*PROMPT*
Report, as a single number, how many lines of the records contain the word "project".
DATASET RECORDS START
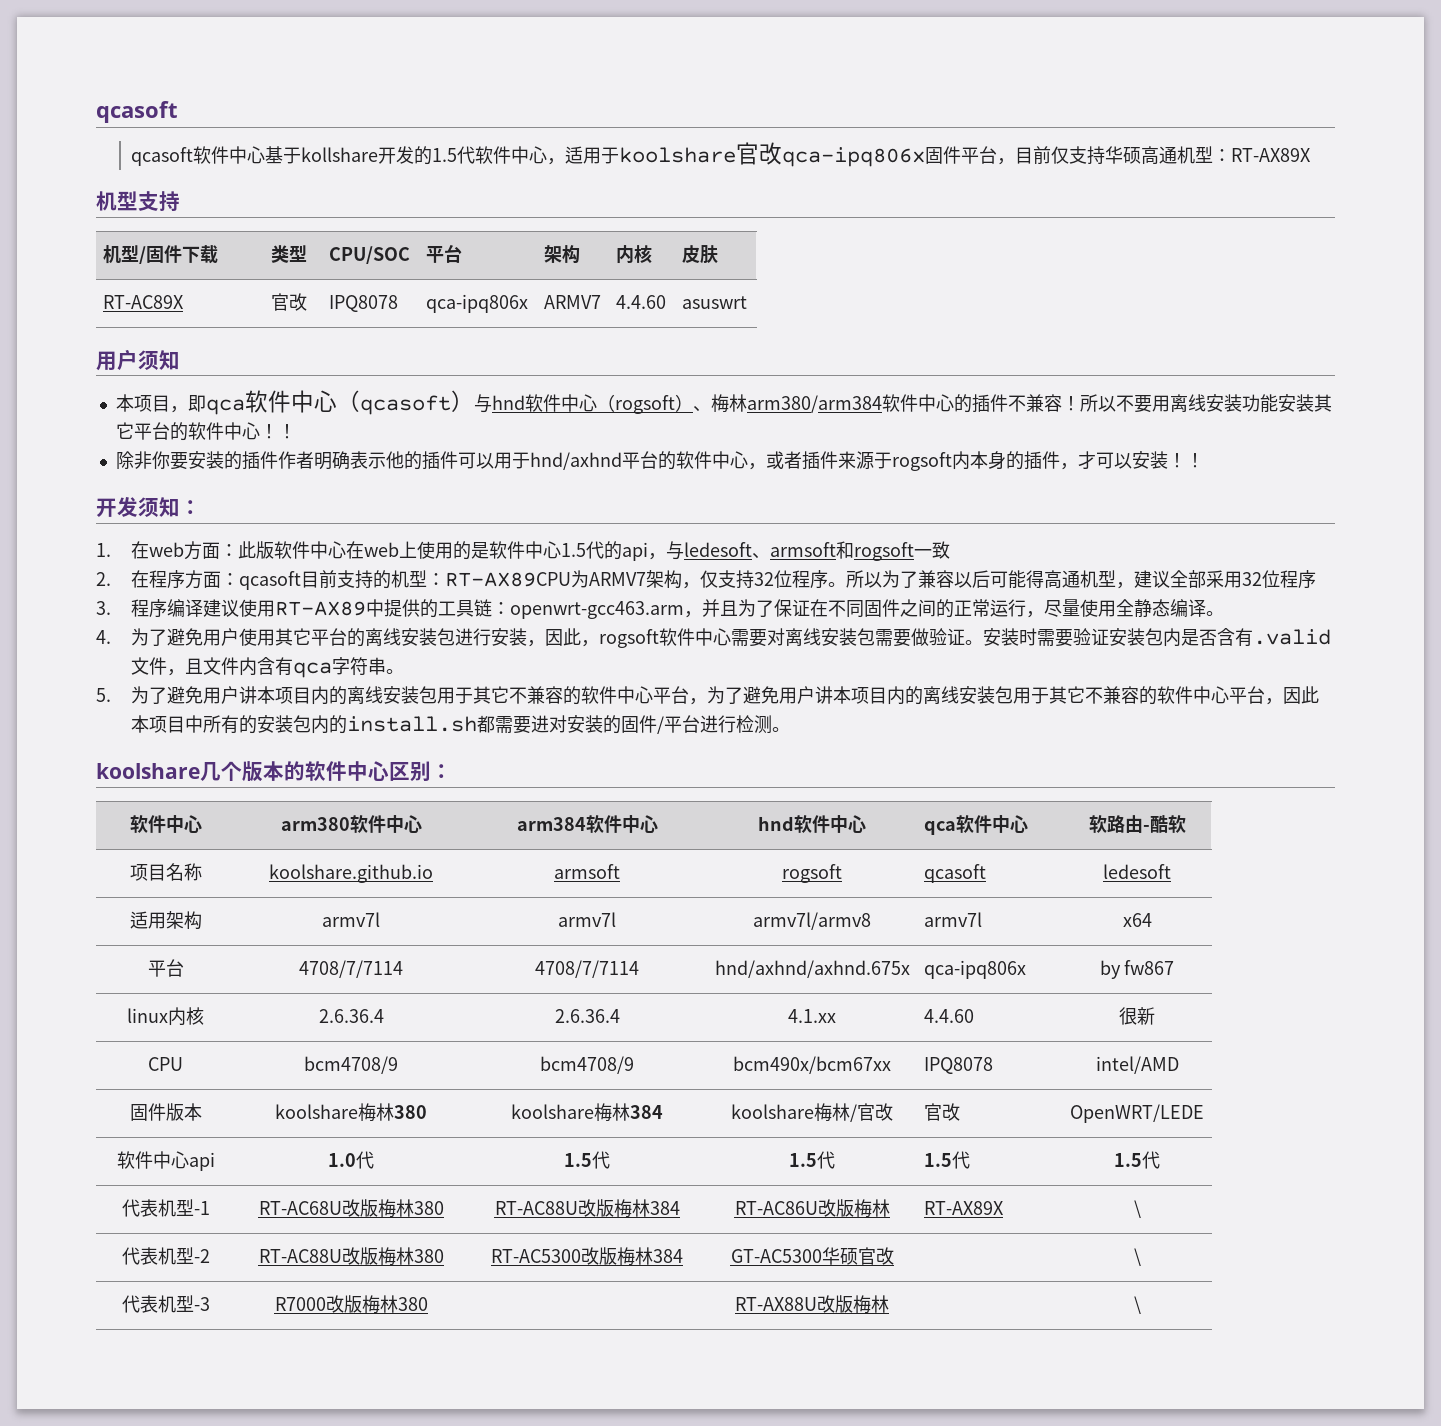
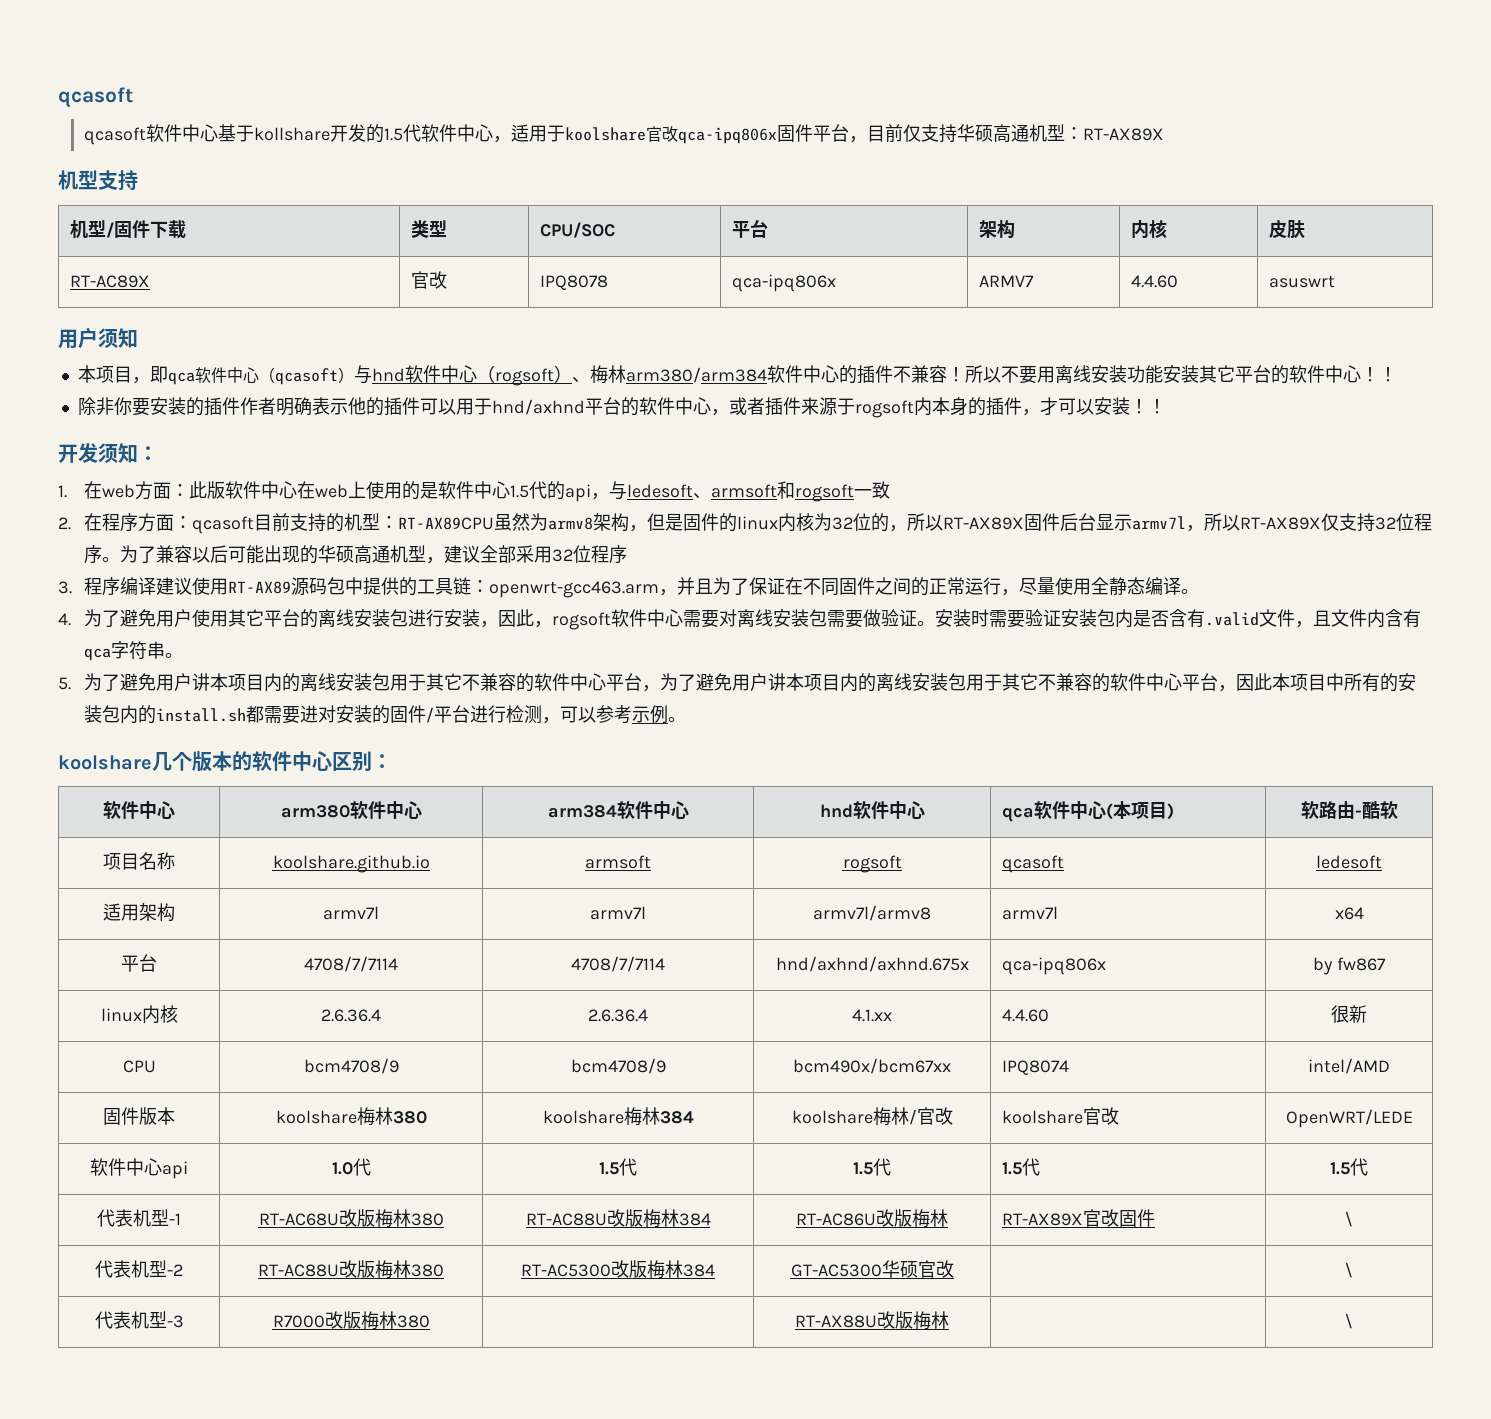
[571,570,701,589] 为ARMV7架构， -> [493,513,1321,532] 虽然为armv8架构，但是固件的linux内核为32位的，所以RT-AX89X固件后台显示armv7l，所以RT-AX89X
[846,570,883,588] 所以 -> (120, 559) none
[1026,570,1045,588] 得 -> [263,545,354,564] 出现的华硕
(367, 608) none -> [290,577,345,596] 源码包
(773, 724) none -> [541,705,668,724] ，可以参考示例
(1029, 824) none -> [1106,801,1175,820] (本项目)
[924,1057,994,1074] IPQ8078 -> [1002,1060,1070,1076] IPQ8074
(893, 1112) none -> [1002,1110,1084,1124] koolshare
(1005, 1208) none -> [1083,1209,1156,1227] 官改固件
DATASET RECORDS END
DATASET RECORDS START
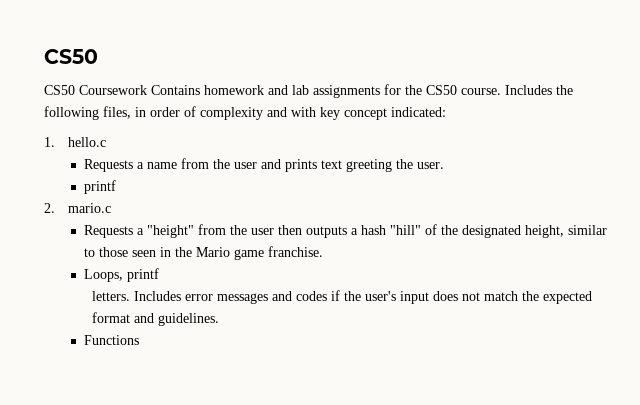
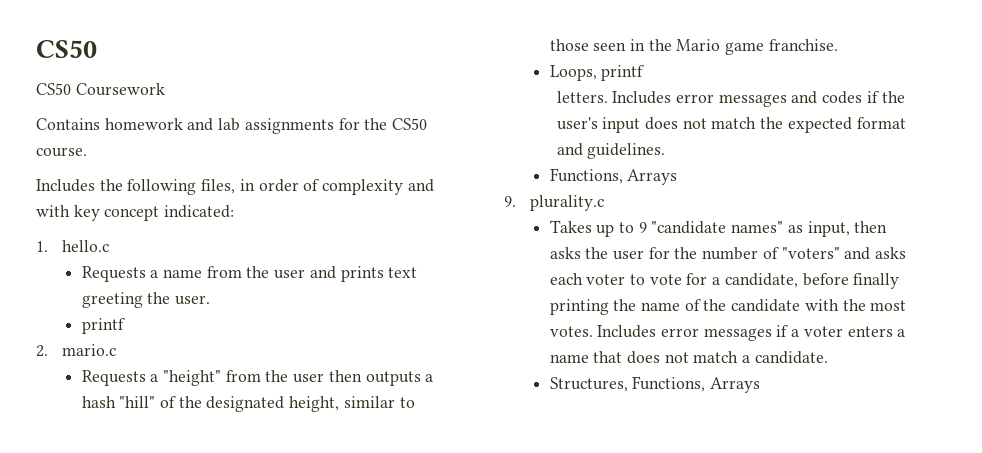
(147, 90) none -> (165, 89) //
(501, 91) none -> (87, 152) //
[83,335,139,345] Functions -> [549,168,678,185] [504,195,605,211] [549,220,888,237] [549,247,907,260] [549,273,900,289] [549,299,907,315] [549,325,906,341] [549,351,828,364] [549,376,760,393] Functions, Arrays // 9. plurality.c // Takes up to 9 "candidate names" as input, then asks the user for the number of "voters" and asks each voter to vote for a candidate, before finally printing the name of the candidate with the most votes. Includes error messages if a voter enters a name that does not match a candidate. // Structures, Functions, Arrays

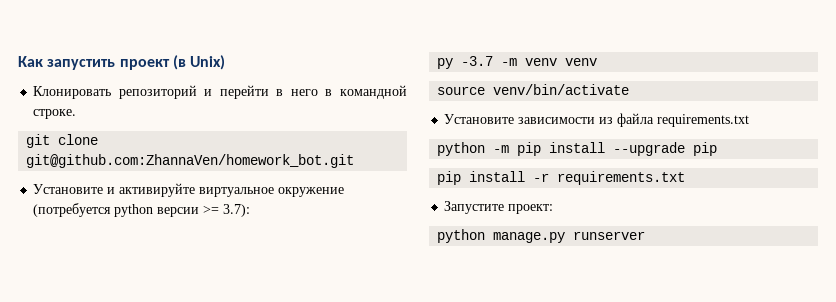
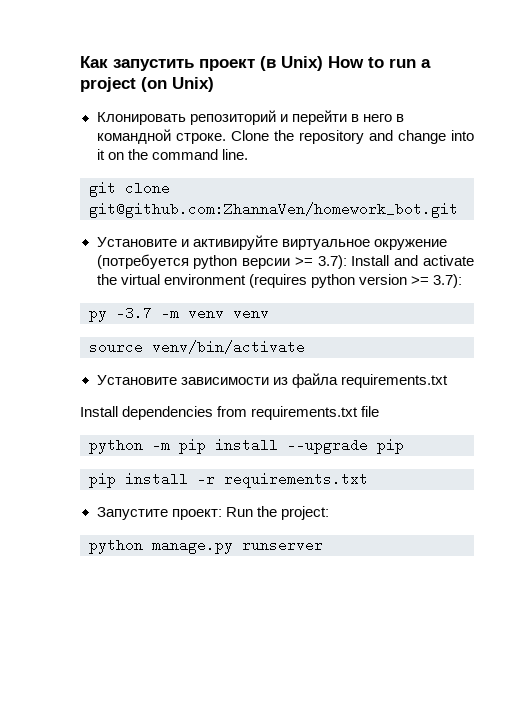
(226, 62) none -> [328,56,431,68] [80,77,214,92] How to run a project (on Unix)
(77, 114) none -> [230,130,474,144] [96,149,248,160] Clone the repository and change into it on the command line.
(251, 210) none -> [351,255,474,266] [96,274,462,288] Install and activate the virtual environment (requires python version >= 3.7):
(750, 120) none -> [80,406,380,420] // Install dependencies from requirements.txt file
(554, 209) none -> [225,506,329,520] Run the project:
DATASET RECORDS END
*OUTPUT FOR THIS EXERCISE*
2